◆ AIM OF THE TASK: What follows is a set of entries. Give them again exactly, without the pictures.
--- START ---
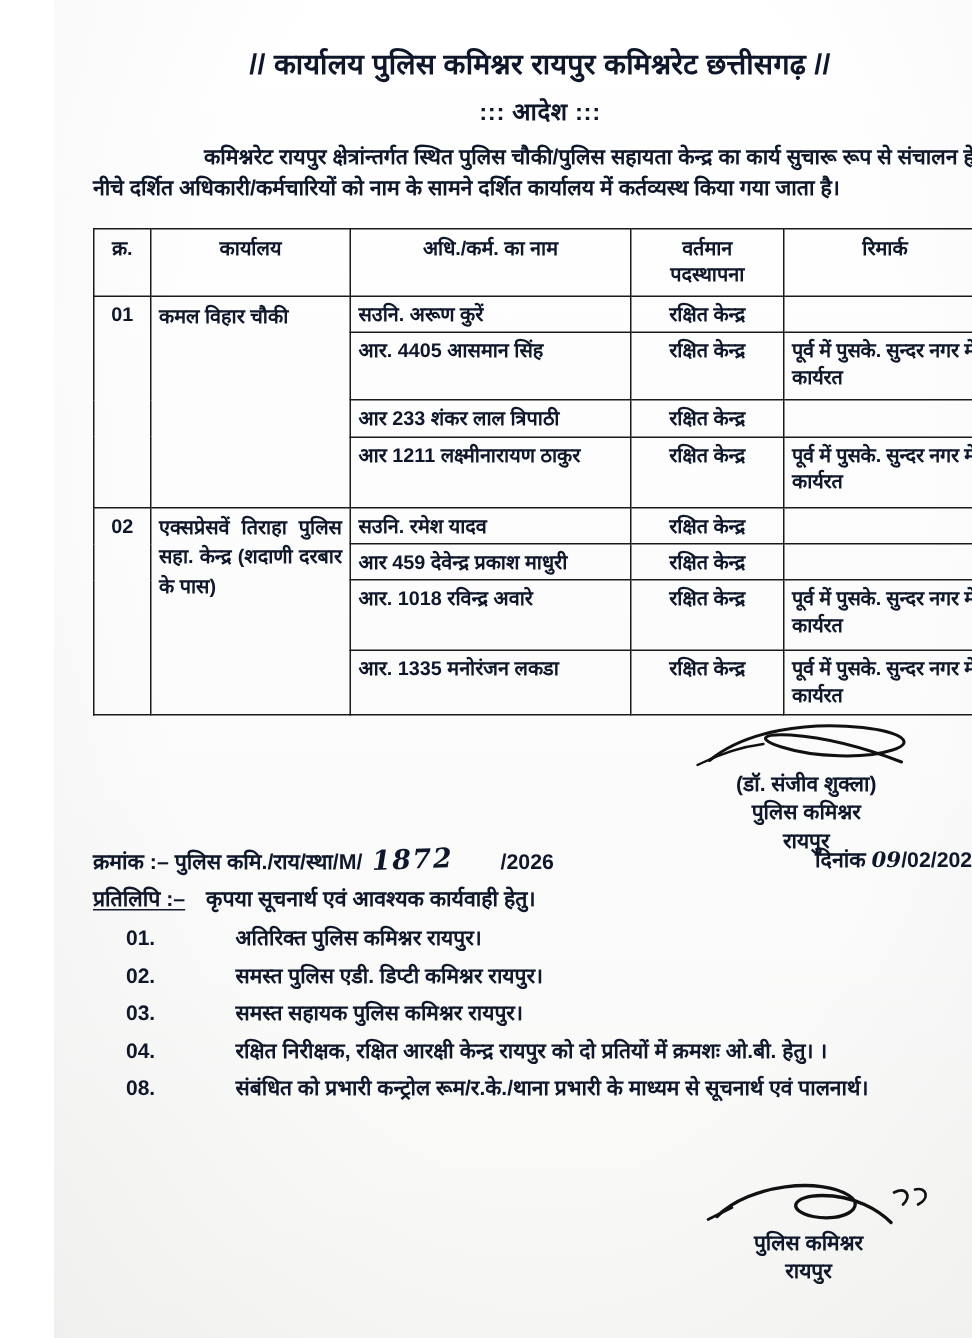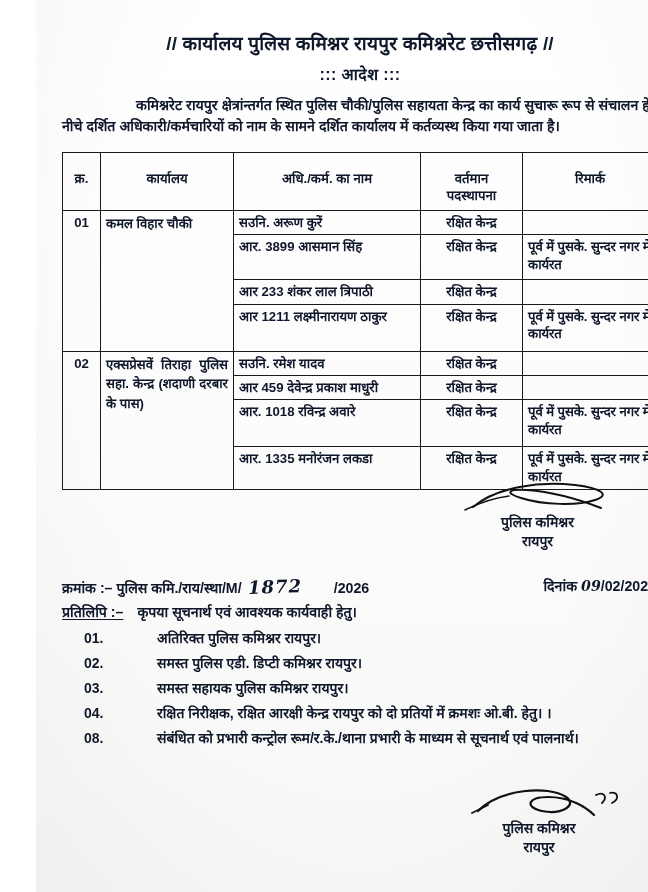--- a/index.html
+++ b/index.html
@@ -81,21 +81,21 @@
   table.order-table th,
   table.order-table td {
     border: 1.3px solid #1a1a1a;
     padding: 3px 5px;
     vertical-align: top;
     line-height: 1.32;
   }
   table.order-table th {
     text-align: center;
     font-weight: 700;
-    padding: 17px 4px 5px;
+    padding: 4px 4px 5px;
   }
   th.c-sno, td.c-sno { width: 38px; text-align: center; }
   th.c-office, td.c-office { width: 133px; }
   th.c-name, td.c-name { width: 187px; }
   th.c-posting, td.c-posting { width: 102px; text-align: center; }
   th.c-remark, td.c-remark { width: auto; }
 
   td.c-office .office-text {
     display: block;
     text-align: justify;
@@ -244,21 +244,21 @@
             <td class="c-office" rowspan="4">
                 <span class="office-text">कमल विहार चौकी</span>
               </td>
             <td class="c-name">सउनि. अरूण कुरें</td>
             <td class="c-posting">रक्षित केन्द्र</td>
             <td class="c-remark">
                 <span class="remark-text"></span>
               </td>
           </tr>
           <tr>
-            <td class="c-name" style="height:38px">आर. 3899 आसमान सिंह</td>
+            <td class="c-name" style="height:38px">आर. 4405 आसमान सिंह</td>
             <td class="c-posting">रक्षित केन्द्र</td>
             <td class="c-remark">
                 <span class="remark-text">पूर्व में पुसके. सुन्दर नगर  में कार्यरत</span>
               </td>
           </tr>
           <tr>
             <td class="c-name">आर 233 शंकर लाल त्रिपाठी</td>
             <td class="c-posting">रक्षित केन्द्र</td>
             <td class="c-remark">
                 <span class="remark-text"></span>
@@ -347,20 +347,21 @@
     </ol>
   </div>
 
   <div class="sign-block sign-top">
     <div class="sig-scribble">
       <svg width="205" height="34" viewBox="0 0 205 34" fill="none" aria-hidden="true">
         <path d="M38 26 C62 6, 104 0, 140 4 C166 7, 176 14, 160 19 C142 25, 108 24, 86 17 C70 12, 72 8, 92 9 C120 11, 148 20, 166 27" stroke="#111" stroke-width="2" stroke-linecap="round" fill="none"></path>
         <path d="M30 29 C44 22, 58 17, 74 15" stroke="#111" stroke-width="1.6" stroke-linecap="round" fill="none"></path>
       </svg>
     </div>
+    <div>(डॉ. संजीव शुक्ला)</div>
     <div>पुलिस कमिश्नर</div>
     <div>रायपुर</div>
   </div>
 
   <div class="sign-block sign-bottom">
     <div class="sig-scribble">
       <svg width="190" height="34" viewBox="0 0 190 34" fill="none" aria-hidden="true">
         <path d="M34 24 C56 2, 104 -2, 122 10 C134 18, 118 28, 98 24 C80 20, 84 10, 104 10 C126 10, 142 20, 150 28" stroke="#111" stroke-width="2.2" stroke-linecap="round" fill="none"></path>
         <path d="M28 26 L44 18" stroke="#111" stroke-width="1.8" stroke-linecap="round" fill="none"></path>
         <path d="M152 8 C160 4, 164 10, 158 16 M166 6 C174 4, 176 12, 168 16" stroke="#111" stroke-width="1.8" stroke-linecap="round" fill="none"></path>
--- END ---
◆ EXERCISE RESPONSE:
--- a/index.html
+++ b/index.html
@@ -81,21 +81,21 @@
   table.order-table th,
   table.order-table td {
     border: 1.3px solid #1a1a1a;
     padding: 3px 5px;
     vertical-align: top;
     line-height: 1.32;
   }
   table.order-table th {
     text-align: center;
     font-weight: 700;
-    padding: 17px 4px 5px;
+    padding: 4px 4px 5px;
   }
   th.c-sno, td.c-sno { width: 38px; text-align: center; }
   th.c-office, td.c-office { width: 133px; }
   th.c-name, td.c-name { width: 187px; }
   th.c-posting, td.c-posting { width: 102px; text-align: center; }
   th.c-remark, td.c-remark { width: auto; }
 
   td.c-office .office-text {
     display: block;
     text-align: justify;
@@ -244,21 +244,21 @@
             <td class="c-office" rowspan="4">
                 <span class="office-text">कमल विहार चौकी</span>
               </td>
             <td class="c-name">सउनि. अरूण कुरें</td>
             <td class="c-posting">रक्षित केन्द्र</td>
             <td class="c-remark">
                 <span class="remark-text"></span>
               </td>
           </tr>
           <tr>
-            <td class="c-name" style="height:38px">आर. 3899 आसमान सिंह</td>
+            <td class="c-name" style="height:38px">आर. 4405 आसमान सिंह</td>
             <td class="c-posting">रक्षित केन्द्र</td>
             <td class="c-remark">
                 <span class="remark-text">पूर्व में पुसके. सुन्दर नगर  में कार्यरत</span>
               </td>
           </tr>
           <tr>
             <td class="c-name">आर 233 शंकर लाल त्रिपाठी</td>
             <td class="c-posting">रक्षित केन्द्र</td>
             <td class="c-remark">
                 <span class="remark-text"></span>
@@ -347,20 +347,21 @@
     </ol>
   </div>
 
   <div class="sign-block sign-top">
     <div class="sig-scribble">
       <svg width="205" height="34" viewBox="0 0 205 34" fill="none" aria-hidden="true">
         <path d="M38 26 C62 6, 104 0, 140 4 C166 7, 176 14, 160 19 C142 25, 108 24, 86 17 C70 12, 72 8, 92 9 C120 11, 148 20, 166 27" stroke="#111" stroke-width="2" stroke-linecap="round" fill="none"></path>
         <path d="M30 29 C44 22, 58 17, 74 15" stroke="#111" stroke-width="1.6" stroke-linecap="round" fill="none"></path>
       </svg>
     </div>
+    <div>(डॉ. संजीव शुक्ला)</div>
     <div>पुलिस कमिश्नर</div>
     <div>रायपुर</div>
   </div>
 
   <div class="sign-block sign-bottom">
     <div class="sig-scribble">
       <svg width="190" height="34" viewBox="0 0 190 34" fill="none" aria-hidden="true">
         <path d="M34 24 C56 2, 104 -2, 122 10 C134 18, 118 28, 98 24 C80 20, 84 10, 104 10 C126 10, 142 20, 150 28" stroke="#111" stroke-width="2.2" stroke-linecap="round" fill="none"></path>
         <path d="M28 26 L44 18" stroke="#111" stroke-width="1.8" stroke-linecap="round" fill="none"></path>
         <path d="M152 8 C160 4, 164 10, 158 16 M166 6 C174 4, 176 12, 168 16" stroke="#111" stroke-width="1.8" stroke-linecap="round" fill="none"></path>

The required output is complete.